Understanding how to overrule a signaling pathway that can cause treatments to fail in metastatic melanoma patients should help physicians extend the benefits of recently approved immunity-boosting drugs known as checkpoint inhibitors to more patients.
In the May 11, 2015 issue of Nature, researchers from the University of Chicago show how these tumors shield themselves from T cells—the immune system’s front-line anti-cancer weapon—by producing high levels of beta-catenin, an intracellular messenger. They show how beta-catenin prevents T cell invasion and undermines treatment. They also suggest ways to circumvent this roadblock.
“This is the first identified cell-intrinsic cancer-causing pathway that disrupts T cell infiltration in melanoma,” said study author Thomas Gajewski, MD, PhD, professor of medicine and pathology at the University of Chicago. “This pathway enables multiple tumor types to evade immune surveillance. Developing strategies to inhibit this signaling within tumor cells could help restore T cell access and enhance the potential of immune-mediated cancer treatment.”
“Working with mice,” he added, “we think we have found ways to do that.”
Wnt/beta-catenin signaling is a tightly regulated, multi-functional pathway involved in in many cellular processes, including cellular decisions about proliferation versus differentiation. Mutations in the beta-catenin gene, or flaws in the factors that degrade it, have long been linked to more aggressive disease in various tumor types, including colon, lung and prostate cancer, and melanoma.
The researchers used tumor tissue samples from melanoma patients to search for variations in their internal messaging. They compared tissue from 91 patients who did not have T cell invasion with tissue from 106 patients with T cell-driven inflammation.
Active beta-catenin signaling stood out as the primary difference between the two groups. Forty-nine percent of the tumors that blocked T cell infiltration had high levels of beta-catenin signaling, including increased expression of six genes that are targets of beta-catenin. Only four percent of tumors that were invaded by T cells had similar signaling patterns.
Next, moving from human tumors to a mouse model, they unraveled how activated beta-catenin prevents inflammation and blocks T cell penetration.
This presented a technical challenge. Transplanting small cancers into healthy mice immediately triggers inflammation. So the team created “autochthonous” tumors by introducing cancer-causing genetic alterations into cells from those mice.

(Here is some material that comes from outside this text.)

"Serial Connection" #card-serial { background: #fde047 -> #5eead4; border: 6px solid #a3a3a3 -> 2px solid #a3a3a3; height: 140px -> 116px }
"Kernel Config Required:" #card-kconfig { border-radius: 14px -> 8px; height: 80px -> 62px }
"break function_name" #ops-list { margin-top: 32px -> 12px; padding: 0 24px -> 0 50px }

Using this model, they confirmed that beta-catenin-expressing cancers did prevent T cells from entering the tumor microenvironment. They also discovered that the protected tumor sites lacked one component of the immune system.
Dendritic cells are scavengers that search for foreign invaders —usually pathogens, but also cancerous cells. They patrol border areas such as the skin, lungs and digestive tract. When where they find harmful microbes or cellular damage, they transport these danger signals to the lymph nodes and present them to T cells.

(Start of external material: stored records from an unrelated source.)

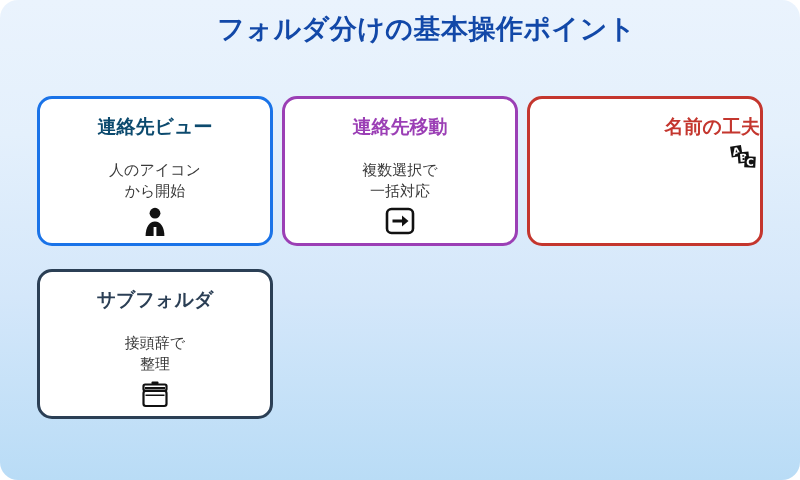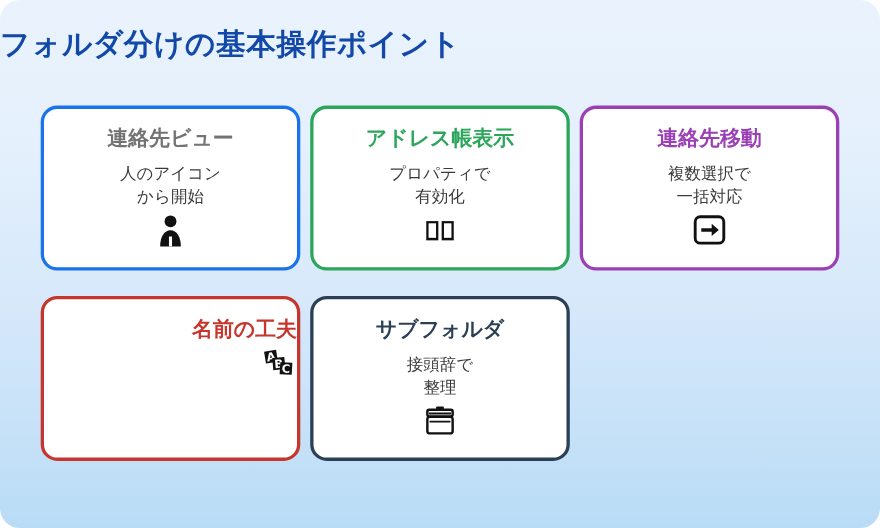"フォルダ分けの基本操作ポイント" #title { text-align: left -> right; top: 22px -> 11px }
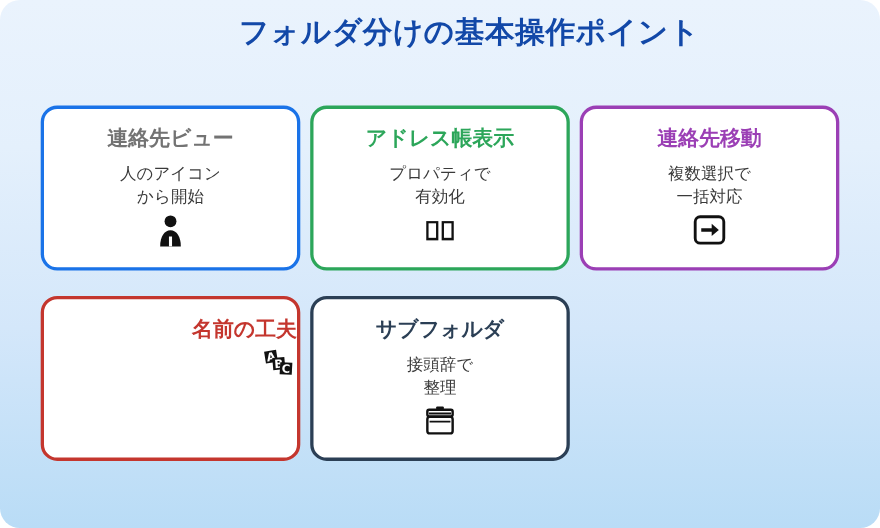"連絡先ビュー" div.card-title { color: #737373 -> #0c4a6e }
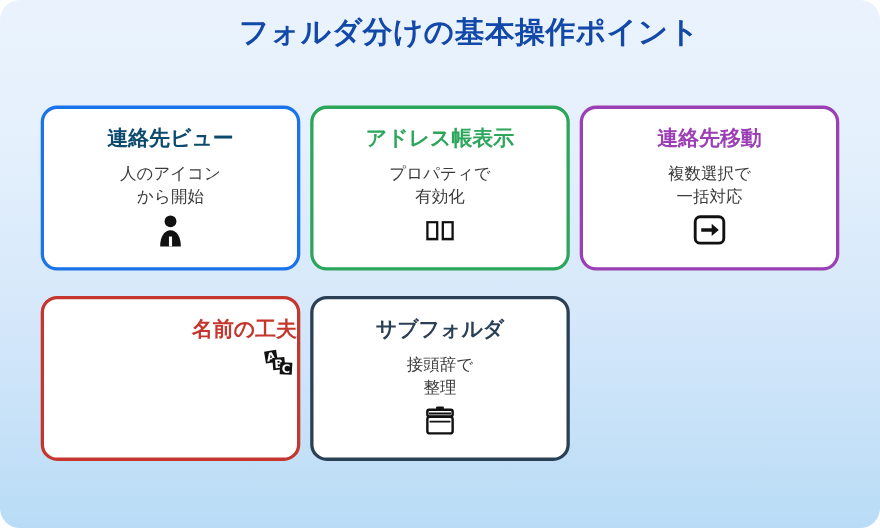"アドレス帳表示" div.card { html: <div> <div>アドレス帳表示</div> <div>プロパティで 有効化</div> <div> <svg> <rect></rect> <rect></rect> <rect></rect> <rect></rect> </svg> </div> </div> -> none }
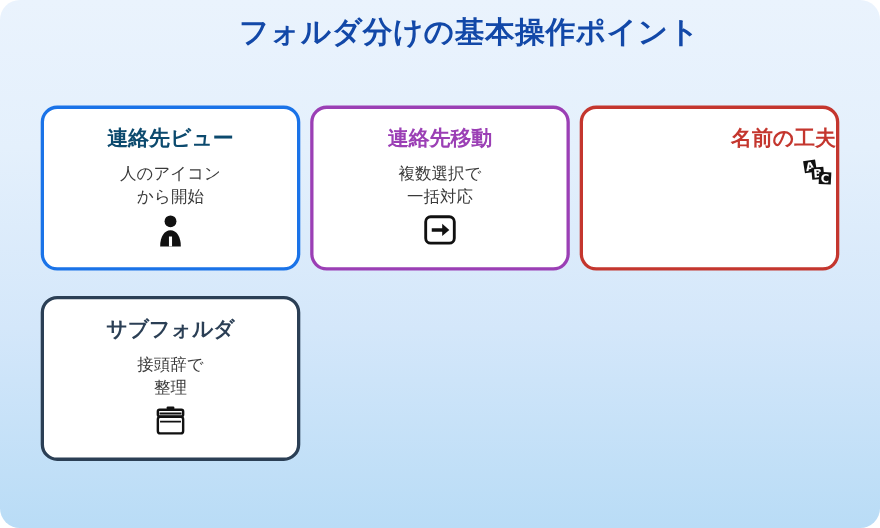"人のアイコン" .card-desc { margin-top: 11px -> 23px }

“We noticed that tumors with elevated beta-catenin lacked a subset of dendritic cells known as CD103+,” said co-author Stefani Spranger, PhD, post-doctoral fellow in the University of Chicago’s Department of Pathology. “Tumor cells without beta-catenin produce an immune-signaling molecule known as CCL4, which attracts CD103+ dendritic cells. But CCL4 expression is suppressed by tumor cells with high beta-catenin levels.”
Next, the researchers use two checkpoint inhibitors—the monoclonal antibodies anti-CTLA4 and anti-PD-L1, the most potent immunotherapy currently available— to treat the mice with cancers. They found that tumors that lacked beta-catenin responded to treatment. Tumors with beta-catenin did not.
“This ability to resist immunotherapy could only be overcome by injection of CD103+ dendritic cells directly into the tumor,” Spranger said. “With that intervention, T cells were able to invade and accumulate in the tumor.”
This strongly suggests, the authors note, that “the major immunologic defect in the context of melanomas expressing tumor-intrinsic beta-catenin-signaling is defective recruitment of CD103+ dendritic cells.”
“Understanding the molecular mechanisms behind the presence or absence of a spontaneous anti-tumor T cell response should help us predict which patients will respond to the new immunotherapies,” Gajewski said.
“It also suggests we could develop ways to help patients who don’t initially respond to immune-mediated treatment, such as direct injection of their own CD103+ dendritic cells. Or we could use a short course of focused radiation therapy, which causes inflammation of tumor tissue and increased immune vigilance. There is also growing interest in developing drugs that could block beta-catenin.”
“Although our study focused on melanoma,” he added, “the Wnt/beta-catenin signaling pathway seems to play a role in many tumor types.”
In recent studies, about one-third of patients treated with immune therapies such as anti-CTLA4 or anti-PD1 respond, but the results vary widely.
“We hope this work will help increase the percentage of patients who respond to immunotherapy,” Spranger added.
The study, “Melanoma-intrinsic β-catenin signalling prevents anti-tumour immunity,” was funded by a Team Science Award from the Melanoma Research Alliance and a Translational Research Grant from the Cancer Research Institute. Riyue Bao of the University of Chicago also contributed.